With polls ahead political tension is building up
Although 2017 has not experienced any major political clash tension and concern are brewing up that the country is heading towards a violent confrontation this year.
Parliamentary democracy in the country and the governance might sink in the mire of innumerable ills as 2018 is the election year.
The public perception is that a wide array of confrontation, political rivalry between two major political parties might tremendously weaken the formal accountability mechanisms putting the country in deep crisis.
In addition to the traditional intra-party conflicts, say a number of political analysts, a new kind of Islamic radicals may raise their ugly heads with violent acts creating unrest in the country by pursuing their own agenda.
Confrontation between the country's arch rivals Awami League and BNP may deepen mostly centering the upcoming election issue, dialogue, election-time government, role of the Election Commission (EC) during election, trial of BNP Chief Khaleda Zia's corruption charges and appointment of the Chief Justice.

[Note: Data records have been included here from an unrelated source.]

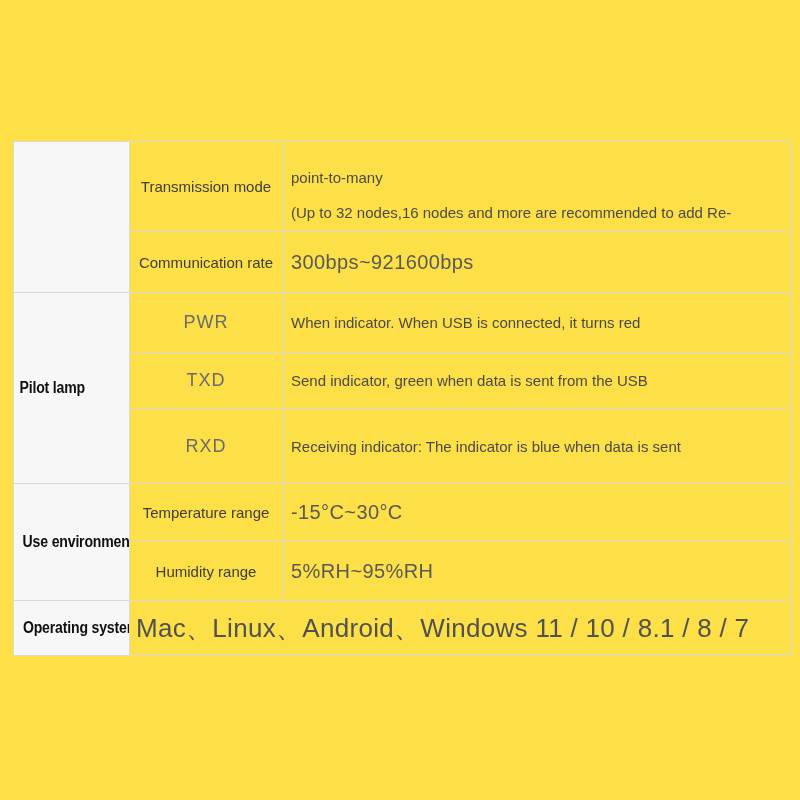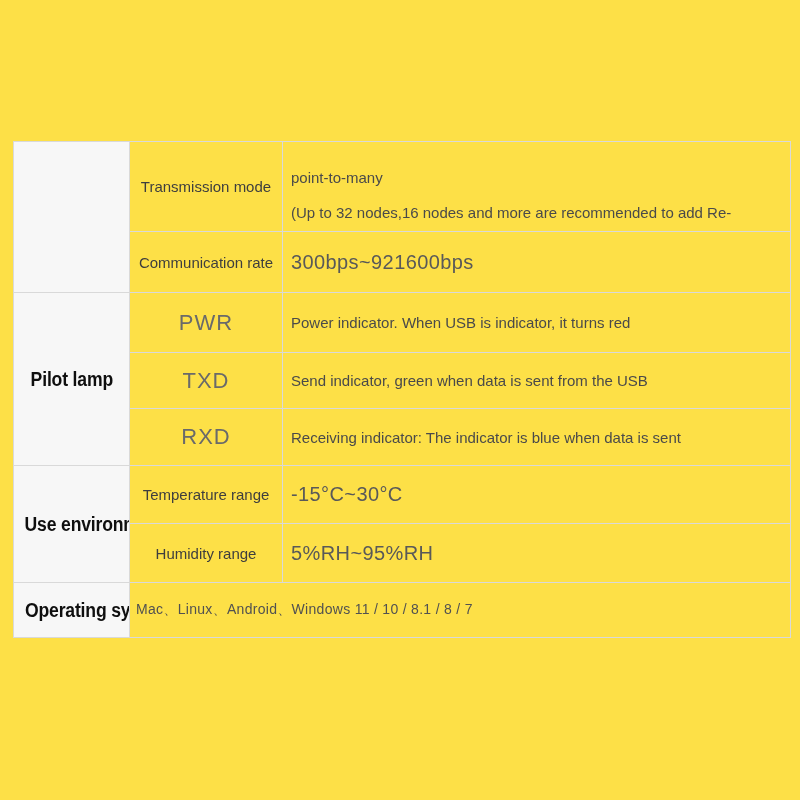"PWR" td.lamp { font-size: 22px -> 18px }
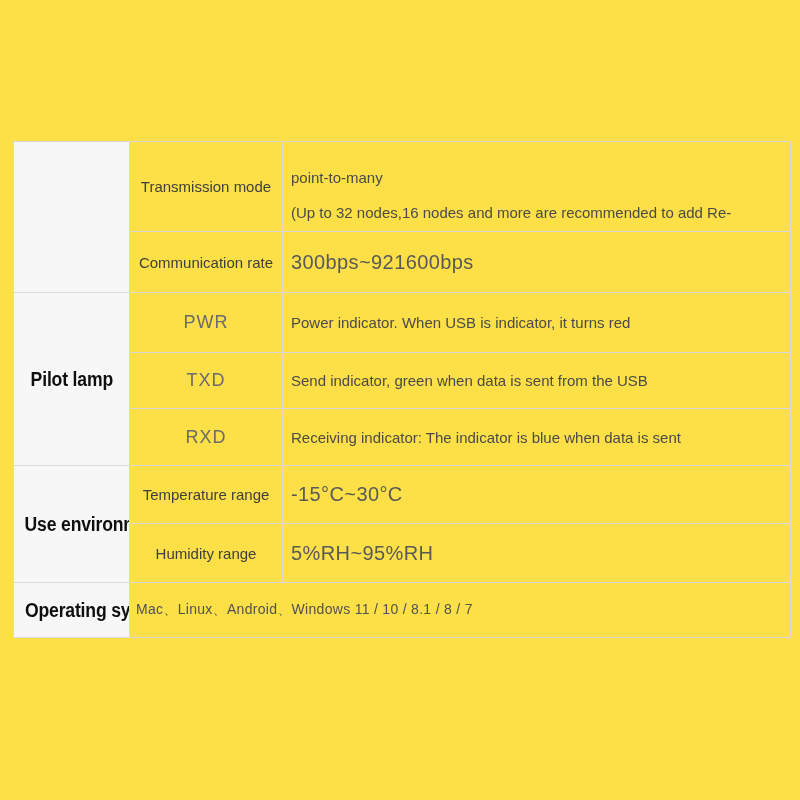"Power indicator. When USB is" td.value { text: Power indicator. When USB is indicator -> When indicator. When USB is connected }
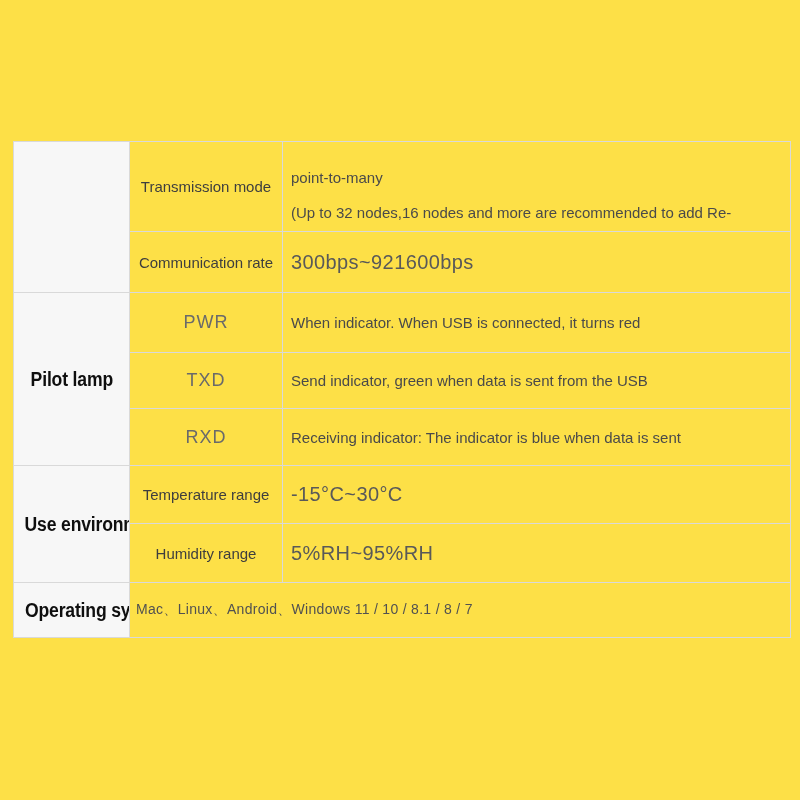"Pilot lamp" td.group { font-size: 20px -> 16px; text-align: center -> left }
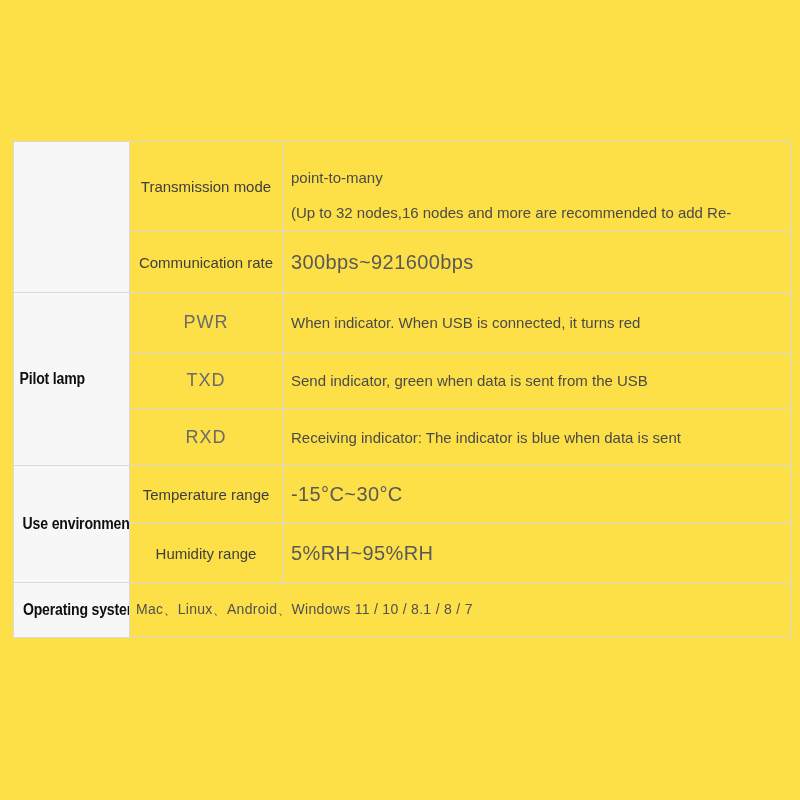"RXD" tr { height: 57px -> 75px }
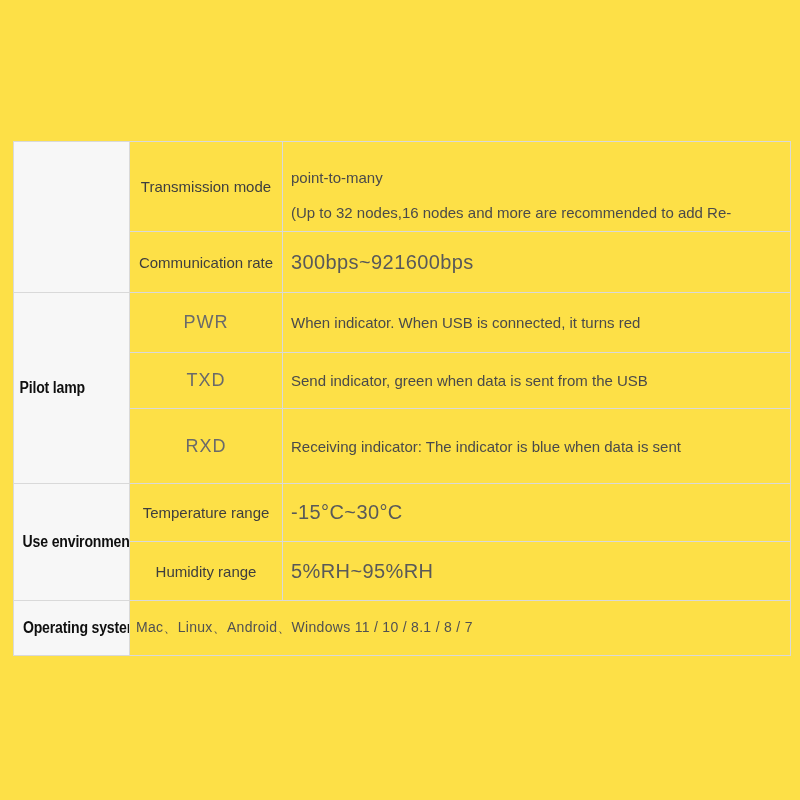"Mac、Linux、Android、Windows 11 / 10 /" td.os-value { font-size: 14px -> 26px }
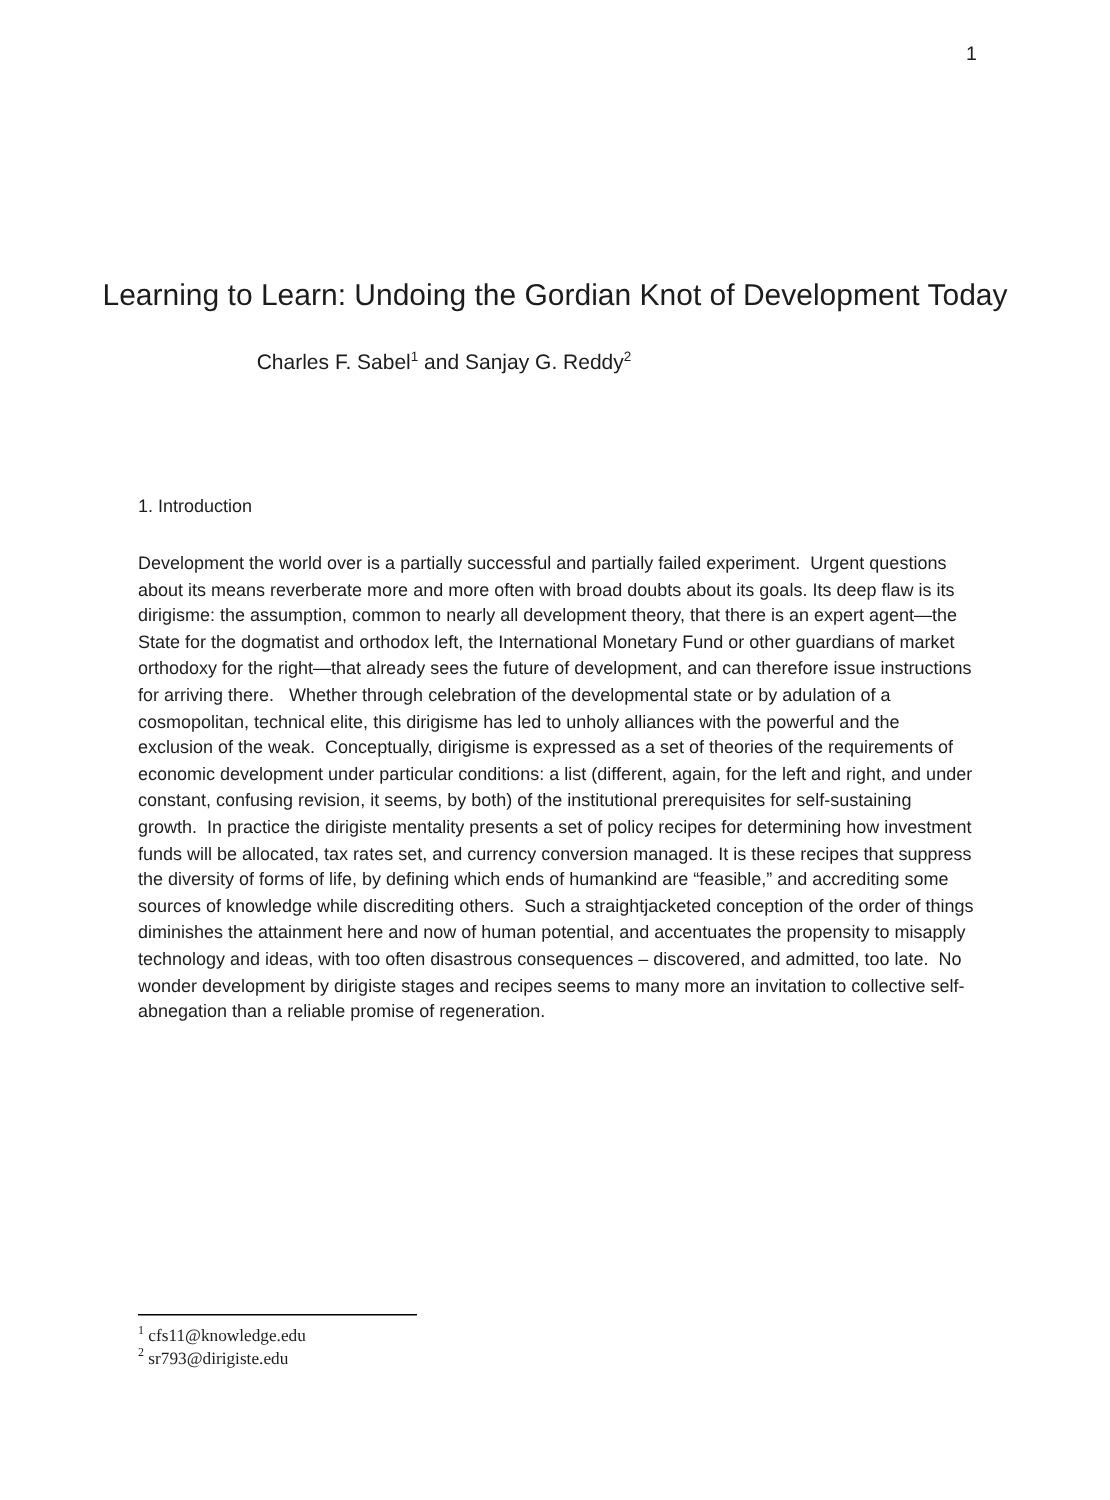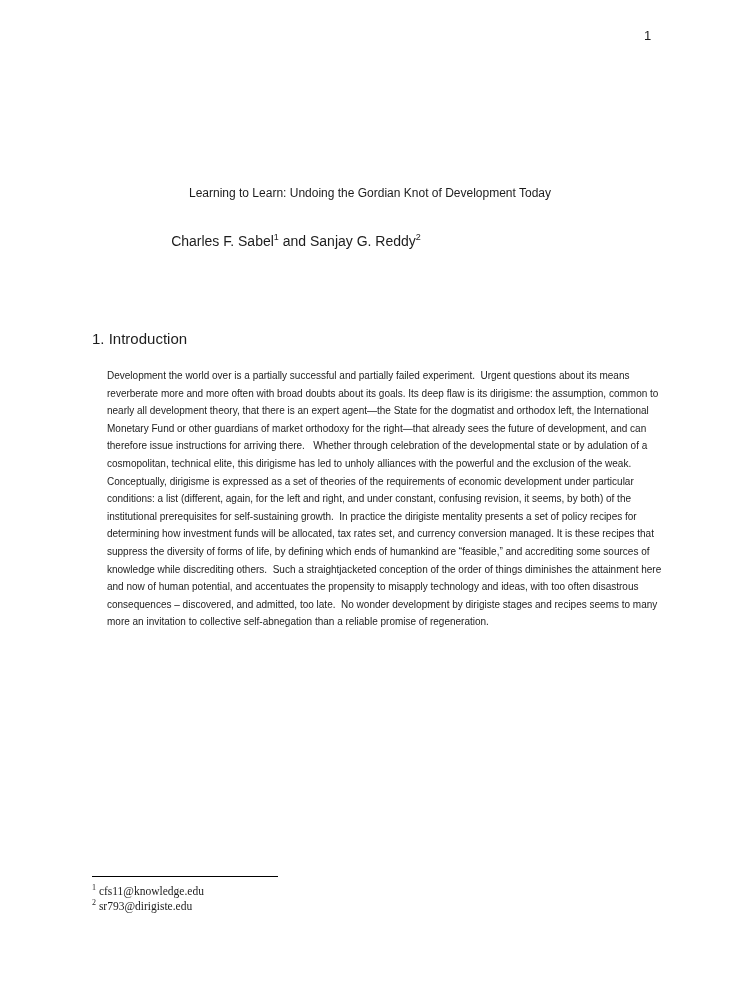"Learning to Learn: Undoing the" .title { font-size: 12px -> 20px }
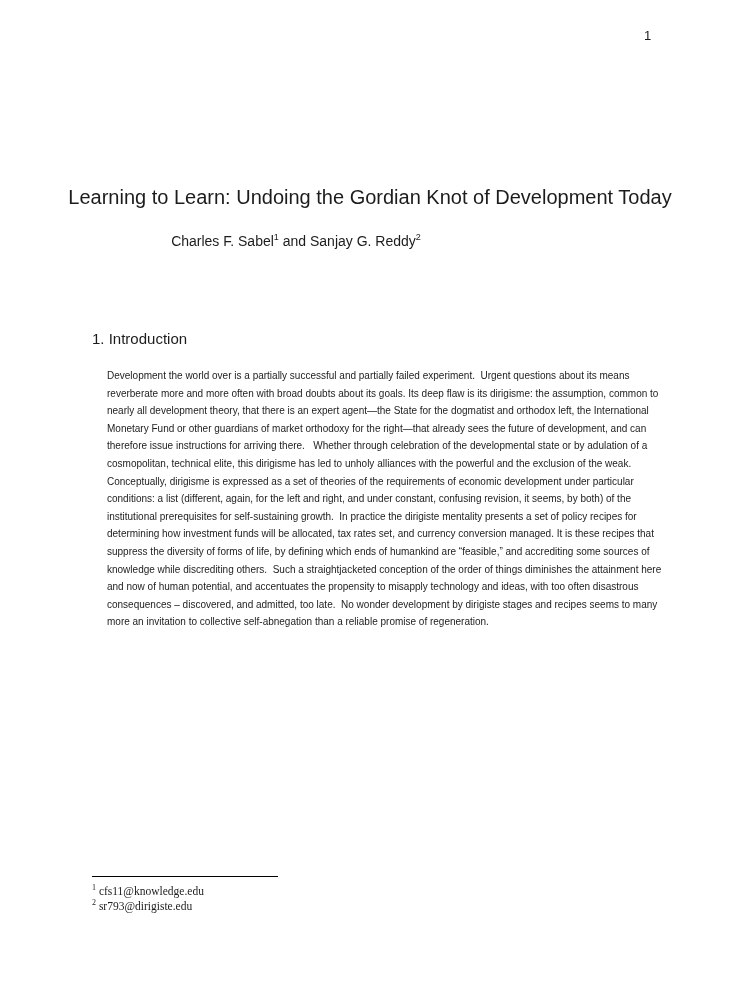"1. Introduction" .section-heading { font-size: 15px -> 12px }
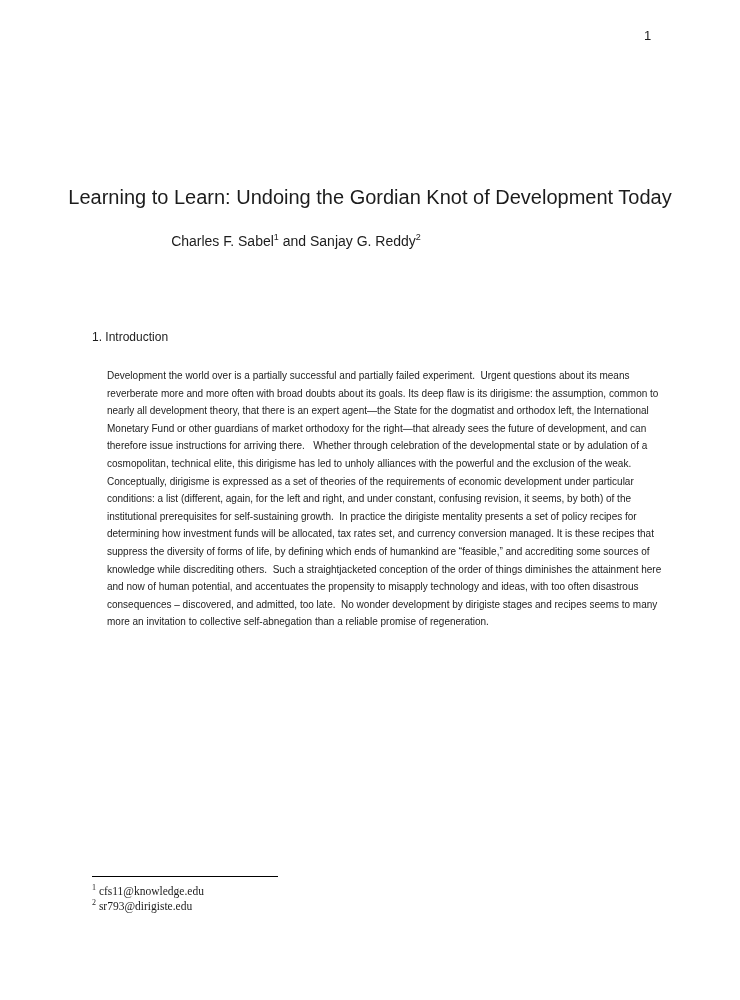"Development the world over is" .body-text { font-size: 10px -> 12px; left: 107px -> 92px }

Along with those disagreements, the two major political parties also may face off on the street on different unsettled issues.
Five city corporation elections will be the litmus test for Awami League and BNP before the national election.
Zia family's investment in 12 countries will come to the fore as BNP's warning of 30 days, after they sent a legal notice to Prime Minister Sheikh Hasina alleging that the premier brought false allegation against Khaleda Zia and defamed her, will end on January 19.
BNP demanded unconditional apology for the "baseless and motivated" statements against Khaleda Zia within 30 days, or otherwise warned of filing a defamation suit.
In this regard Awami League said it would give a befitting reply to the BNP if it continued with the legal proceedings.
Though the last year did not see any violent clash it experienced some heated arguments over Rohingya issue, ambiguity over removal of Chief Justice Surendra Kumar Sinha and verdict on 16th amendment and EC's talks with political parties.
The country also experienced violence in local body elections.
Ahead of the national election, Awami League hinted that it would handle its arch rival with iron hand. It will not allow any violence and arson attacks in the country in the name of movement and agitation.
Party insiders said AL would start showing off its strength from January 5, the day when AL secured second consecutive win in the 10th national election which BNP boycotted.
AL will stage a showdown on this day through organizing a huge public gathering. Similar gathering will also be organized in the capital on January 12 on its four-year celebration of the government tenure.
After that, the party will start election campaign across the country from this month by revamping grassroots.
"BNP must come to the next election for its own survival and that is why there is no possibility of dialogue. The government will take stern action if it wants to unleash any violence in the country, said a Joint General Secretary of Awami League.
Awami League Presidium Member Abdur Razzak told the Daily Observer: "Though it is a year of national election I hope there will be no confrontation in the country."
Razzak said: "BNP should participate in the upcoming election. Violence like 2013, 2014 and 2015 will not recur in the country; law enforcers will contain violence if it tries to create any instability."
Several senior BNP leaders said they think the party will have to face bigger difficulties if it boycotts the next general election no matter in whatever situation the poll is held.
So, the party is taking preparation to take part in the election along with its street agitation demanding a neutral election-time government to ensure that the polls are free, fair and credible, they added.
They said the party would take to the streets throughout the year on various issues like demanding fair polls, the 5th-January controversial elections, verdict on cases against its Chairperson Khaleda Zia and the five city corporation elections.
BNP is likely to take to vigorous agitation programmes before the national poll, if the government does not take any measures to reach a political consensus on the national election.
Khaleda Zia is now putting stress on three important tasks: strengthening the organizational base in field level, effective movement to force the government to hold a fair national election and gaining international support in favour of its demands.
BNP Standing Committee Member Amir Khasru Mahmud Chowdhury said: "Our stance is clear, we don't want conflict. We want elections and it must be held in a peaceful manner. This is why a neutral government is needed for a credible election. We want political dialogue to reach a consensus."
But if the government does not take any initiatives in this regard there will have no alternative but to go for a vigorous movement, he warned.